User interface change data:
+---+
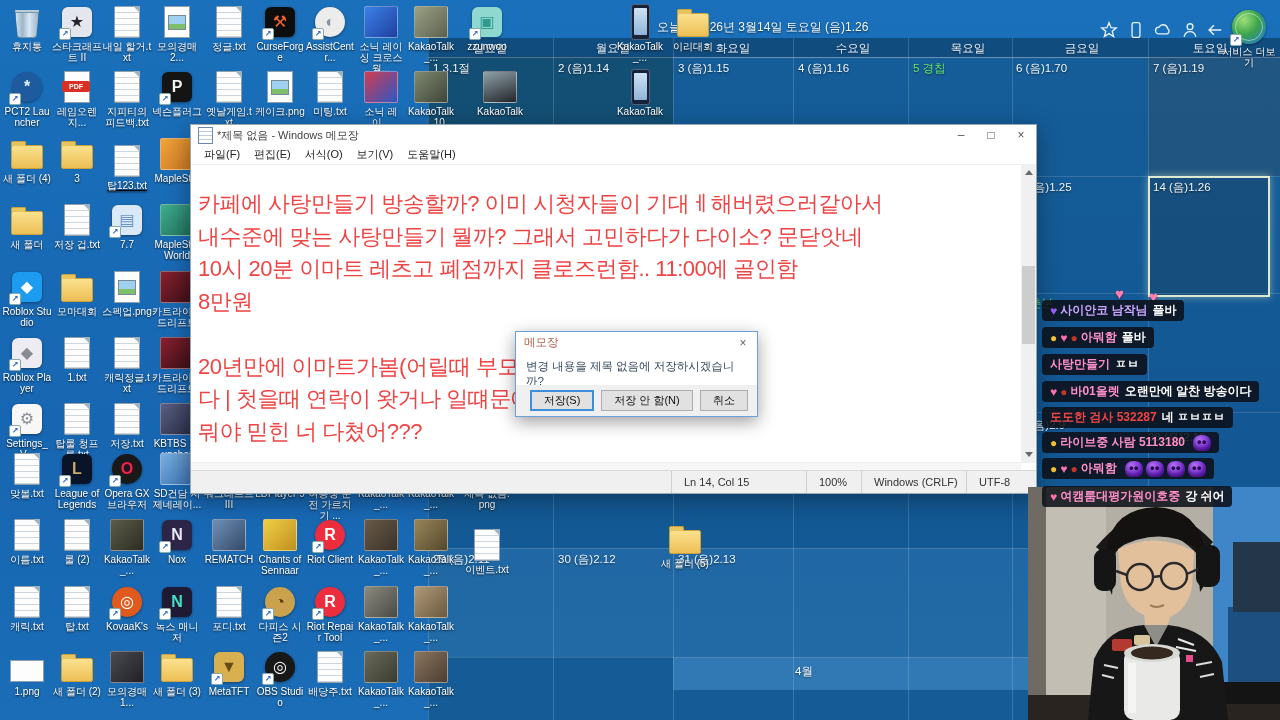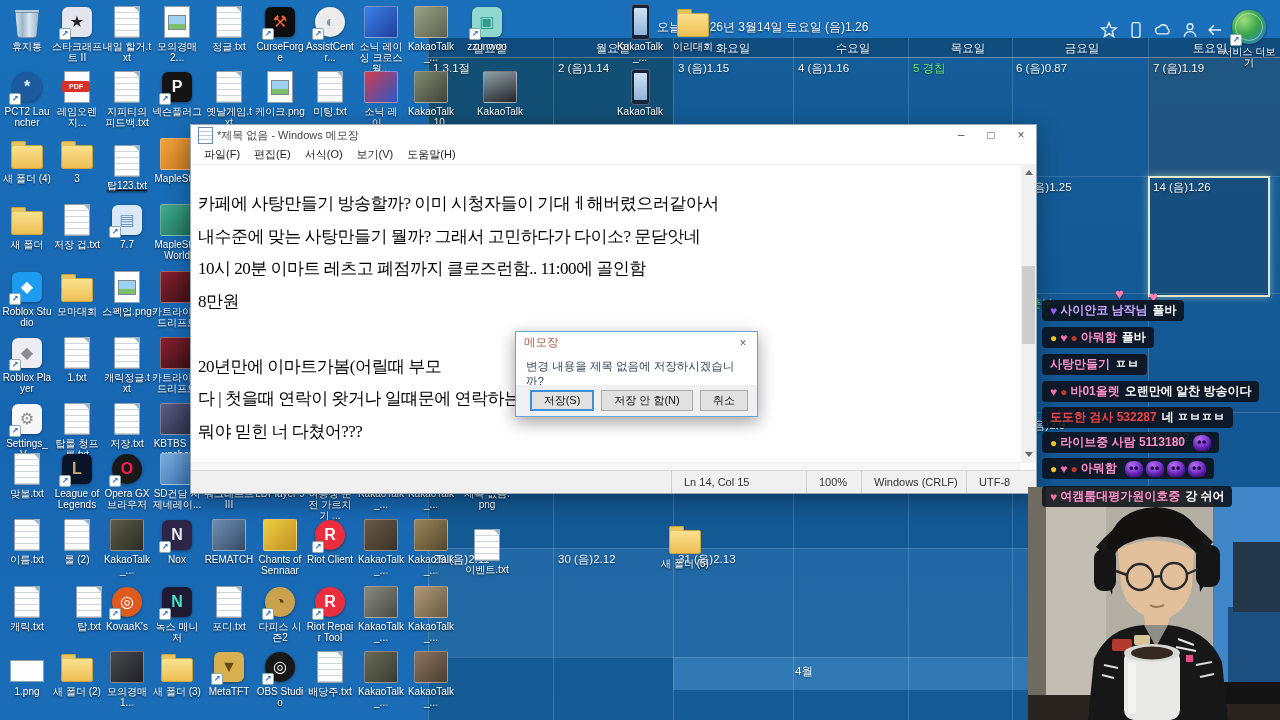--- a/index.html
+++ b/index.html
@@ -42,21 +42,21 @@
   .sc{position:absolute;left:-3px;bottom:-3px;width:10px;height:10px;background:#fff;border:1px solid #8aa;border-radius:2px;font-size:8px;line-height:9px;color:#2a64c8;text-align:center;font-weight:bold;}
   
   #notepad{position:absolute;left:190px;top:124px;width:845px;height:368px;background:#fff;border:1px solid #9aa8b2;box-shadow:0 6px 22px rgba(0,0,0,.35);z-index:10;}
   #np-title{height:20px;display:flex;align-items:center;background:#fff;}
   #np-ticon{width:13px;height:15px;margin:0 4px 0 7px;background:repeating-linear-gradient(180deg,#fff 0 3px,#bcd 3px 4px);border:1px solid #6a8ab0;}
   #np-title .t{font-size:11px;color:#444;flex:1;white-space:nowrap;overflow:hidden;}
   .np-ctl{width:30px;text-align:center;font-size:12px;color:#555;line-height:20px;}
   #np-menu{height:19px;display:flex;align-items:center;padding-left:6px;border-bottom:1px solid #eee;}
   .mitem{font-size:11px;color:#222;padding:0 7px;}
   #np-text{position:absolute;left:0;top:39px;right:15px;bottom:30px;overflow:hidden;padding:24px 0 0 7px;cursor:text;}
-  .nline{font-size:17px;line-height:32.5px;color:#000000;letter-spacing:-.5px;white-space:nowrap;font-family:Liberation Serif, serif;}
+  .nline{font-size:22px;line-height:32.5px;color:#ef4444;letter-spacing:-.5px;white-space:nowrap;}
   #np-vscroll{position:absolute;right:0;top:39px;width:15px;bottom:30px;background:#f0f0f0;}
   .varrow{position:absolute;left:4px;width:0;height:0;border-left:4px solid transparent;border-right:4px solid transparent;}
   #np-vup{top:6px;border-bottom:5px solid #6a6a6a;}
   #np-vdn{bottom:6px;border-top:5px solid #6a6a6a;}
   #np-vthumb{position:absolute;left:1px;top:102px;width:13px;height:78px;background:#cdcdcd;}
   #np-hscroll{position:absolute;left:0;right:15px;bottom:22px;height:8px;background:#f6f6f6;border-top:1px solid #eee;}
   #np-status{position:absolute;left:0;right:0;bottom:0;height:22px;background:#f0f0f0;border-top:1px solid #d8d8d8;display:flex;align-items:center;font-size:11px;color:#333;}
   .sseg{border-left:1px solid #d0d0d0;height:100%;display:flex;align-items:center;padding-left:12px;box-sizing:border-box;}
   
   #dialog{position:absolute;left:515px;top:291px;width:241px;height:84px;background:#fff;border:1px solid #6aa2d8;box-shadow:0 5px 16px rgba(0,0,0,.38);z-index:13;margin-top:40px;}
@@ -118,21 +118,21 @@
     <div class="dayh" style="left: 733px;">화요일</div>
     <div class="dayh" style="left: 853px;">수요일</div>
     <div class="dayh" style="left: 968px;">목요일</div>
     <div class="dayh" style="left: 1082px;">금요일</div>
     <div class="dayh" style="left: 1210px;">토요일</div>
     <div class="cdate" style="left: 433px; top: 61px;">1  3.1절</div>
     <div class="cdate" style="left: 558px; top: 61px;">2  (음)1.14</div>
     <div class="cdate" style="left: 678px; top: 61px;">3  (음)1.15</div>
     <div class="cdate" style="left: 798px; top: 61px;">4  (음)1.16</div>
     <div class="cdate" style="left: 913px; top: 61px; color: rgb(106, 232, 106);">5  경칩</div>
-    <div class="cdate" style="left: 1016px; top: 61px;">6  (음)0.87</div>
+    <div class="cdate" style="left: 1016px; top: 61px;">6  (음)1.70</div>
     <div class="cdate" style="left: 1153px; top: 61px;">7  (음)1.19</div>
     <div class="cdate" style="left: 1014px; top: 180px;">13  (음)1.25</div>
     <div class="cdate" style="left: 1153px; top: 180px;">14  (음)1.26</div>
     <div class="cdate" style="left: 1014px; top: 296px; color: rgb(106, 232, 106);">20  춘분</div>
     <div class="cdate" style="left: 1014px; top: 418px;">27  (음)2.9</div>
     <div class="cdate" style="left: 1148px; top: 430px;">28  (음)2.10</div>
     <div class="cdate" style="left: 433px; top: 552px;">29  (음)2.11</div>
     <div class="cdate" style="left: 558px; top: 552px;">30  (음)2.12</div>
     <div class="cdate" style="left: 678px; top: 552px;">31  (음)2.13</div>
     <div class="cdate" style="left: 795px; top: 664px;">4월</div>
@@ -602,21 +602,21 @@
         <div class="f-folder"></div>
       </div>
       <div class="lbl">새 폴더 (5)</div>
     </div>
     <div class="dicon" style="left: 2px; top: 585px;">
       <div class="ic">
         <div class="f-txt"></div>
       </div>
       <div class="lbl">캐릭.txt</div>
     </div>
-    <div class="dicon" style="left: 64px; top: 585px;">
+    <div class="dicon" style="left: 52px; top: 585px;">
       <div class="ic">
         <div class="f-txt"></div>
       </div>
       <div class="lbl">탑.txt</div>
     </div>
     <div class="dicon" style="left: 102px; top: 585px;">
       <div class="ic">
         <div class="f-app f-appr" style="background: rgb(224, 90, 30);">
           <div class="glyph" style="color: rgb(255, 255, 255);">◎</div>
           <div class="sc">↗</div>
+---+
Requirement: Since the pictures are not wanted, set down only the rest of each record, exactly as above.

Output of the exercise:
--- a/index.html
+++ b/index.html
@@ -42,21 +42,21 @@
   .sc{position:absolute;left:-3px;bottom:-3px;width:10px;height:10px;background:#fff;border:1px solid #8aa;border-radius:2px;font-size:8px;line-height:9px;color:#2a64c8;text-align:center;font-weight:bold;}
   
   #notepad{position:absolute;left:190px;top:124px;width:845px;height:368px;background:#fff;border:1px solid #9aa8b2;box-shadow:0 6px 22px rgba(0,0,0,.35);z-index:10;}
   #np-title{height:20px;display:flex;align-items:center;background:#fff;}
   #np-ticon{width:13px;height:15px;margin:0 4px 0 7px;background:repeating-linear-gradient(180deg,#fff 0 3px,#bcd 3px 4px);border:1px solid #6a8ab0;}
   #np-title .t{font-size:11px;color:#444;flex:1;white-space:nowrap;overflow:hidden;}
   .np-ctl{width:30px;text-align:center;font-size:12px;color:#555;line-height:20px;}
   #np-menu{height:19px;display:flex;align-items:center;padding-left:6px;border-bottom:1px solid #eee;}
   .mitem{font-size:11px;color:#222;padding:0 7px;}
   #np-text{position:absolute;left:0;top:39px;right:15px;bottom:30px;overflow:hidden;padding:24px 0 0 7px;cursor:text;}
-  .nline{font-size:17px;line-height:32.5px;color:#000000;letter-spacing:-.5px;white-space:nowrap;font-family:Liberation Serif, serif;}
+  .nline{font-size:22px;line-height:32.5px;color:#ef4444;letter-spacing:-.5px;white-space:nowrap;}
   #np-vscroll{position:absolute;right:0;top:39px;width:15px;bottom:30px;background:#f0f0f0;}
   .varrow{position:absolute;left:4px;width:0;height:0;border-left:4px solid transparent;border-right:4px solid transparent;}
   #np-vup{top:6px;border-bottom:5px solid #6a6a6a;}
   #np-vdn{bottom:6px;border-top:5px solid #6a6a6a;}
   #np-vthumb{position:absolute;left:1px;top:102px;width:13px;height:78px;background:#cdcdcd;}
   #np-hscroll{position:absolute;left:0;right:15px;bottom:22px;height:8px;background:#f6f6f6;border-top:1px solid #eee;}
   #np-status{position:absolute;left:0;right:0;bottom:0;height:22px;background:#f0f0f0;border-top:1px solid #d8d8d8;display:flex;align-items:center;font-size:11px;color:#333;}
   .sseg{border-left:1px solid #d0d0d0;height:100%;display:flex;align-items:center;padding-left:12px;box-sizing:border-box;}
   
   #dialog{position:absolute;left:515px;top:291px;width:241px;height:84px;background:#fff;border:1px solid #6aa2d8;box-shadow:0 5px 16px rgba(0,0,0,.38);z-index:13;margin-top:40px;}
@@ -118,21 +118,21 @@
     <div class="dayh" style="left: 733px;">화요일</div>
     <div class="dayh" style="left: 853px;">수요일</div>
     <div class="dayh" style="left: 968px;">목요일</div>
     <div class="dayh" style="left: 1082px;">금요일</div>
     <div class="dayh" style="left: 1210px;">토요일</div>
     <div class="cdate" style="left: 433px; top: 61px;">1  3.1절</div>
     <div class="cdate" style="left: 558px; top: 61px;">2  (음)1.14</div>
     <div class="cdate" style="left: 678px; top: 61px;">3  (음)1.15</div>
     <div class="cdate" style="left: 798px; top: 61px;">4  (음)1.16</div>
     <div class="cdate" style="left: 913px; top: 61px; color: rgb(106, 232, 106);">5  경칩</div>
-    <div class="cdate" style="left: 1016px; top: 61px;">6  (음)0.87</div>
+    <div class="cdate" style="left: 1016px; top: 61px;">6  (음)1.70</div>
     <div class="cdate" style="left: 1153px; top: 61px;">7  (음)1.19</div>
     <div class="cdate" style="left: 1014px; top: 180px;">13  (음)1.25</div>
     <div class="cdate" style="left: 1153px; top: 180px;">14  (음)1.26</div>
     <div class="cdate" style="left: 1014px; top: 296px; color: rgb(106, 232, 106);">20  춘분</div>
     <div class="cdate" style="left: 1014px; top: 418px;">27  (음)2.9</div>
     <div class="cdate" style="left: 1148px; top: 430px;">28  (음)2.10</div>
     <div class="cdate" style="left: 433px; top: 552px;">29  (음)2.11</div>
     <div class="cdate" style="left: 558px; top: 552px;">30  (음)2.12</div>
     <div class="cdate" style="left: 678px; top: 552px;">31  (음)2.13</div>
     <div class="cdate" style="left: 795px; top: 664px;">4월</div>
@@ -602,21 +602,21 @@
         <div class="f-folder"></div>
       </div>
       <div class="lbl">새 폴더 (5)</div>
     </div>
     <div class="dicon" style="left: 2px; top: 585px;">
       <div class="ic">
         <div class="f-txt"></div>
       </div>
       <div class="lbl">캐릭.txt</div>
     </div>
-    <div class="dicon" style="left: 64px; top: 585px;">
+    <div class="dicon" style="left: 52px; top: 585px;">
       <div class="ic">
         <div class="f-txt"></div>
       </div>
       <div class="lbl">탑.txt</div>
     </div>
     <div class="dicon" style="left: 102px; top: 585px;">
       <div class="ic">
         <div class="f-app f-appr" style="background: rgb(224, 90, 30);">
           <div class="glyph" style="color: rgb(255, 255, 255);">◎</div>
           <div class="sc">↗</div>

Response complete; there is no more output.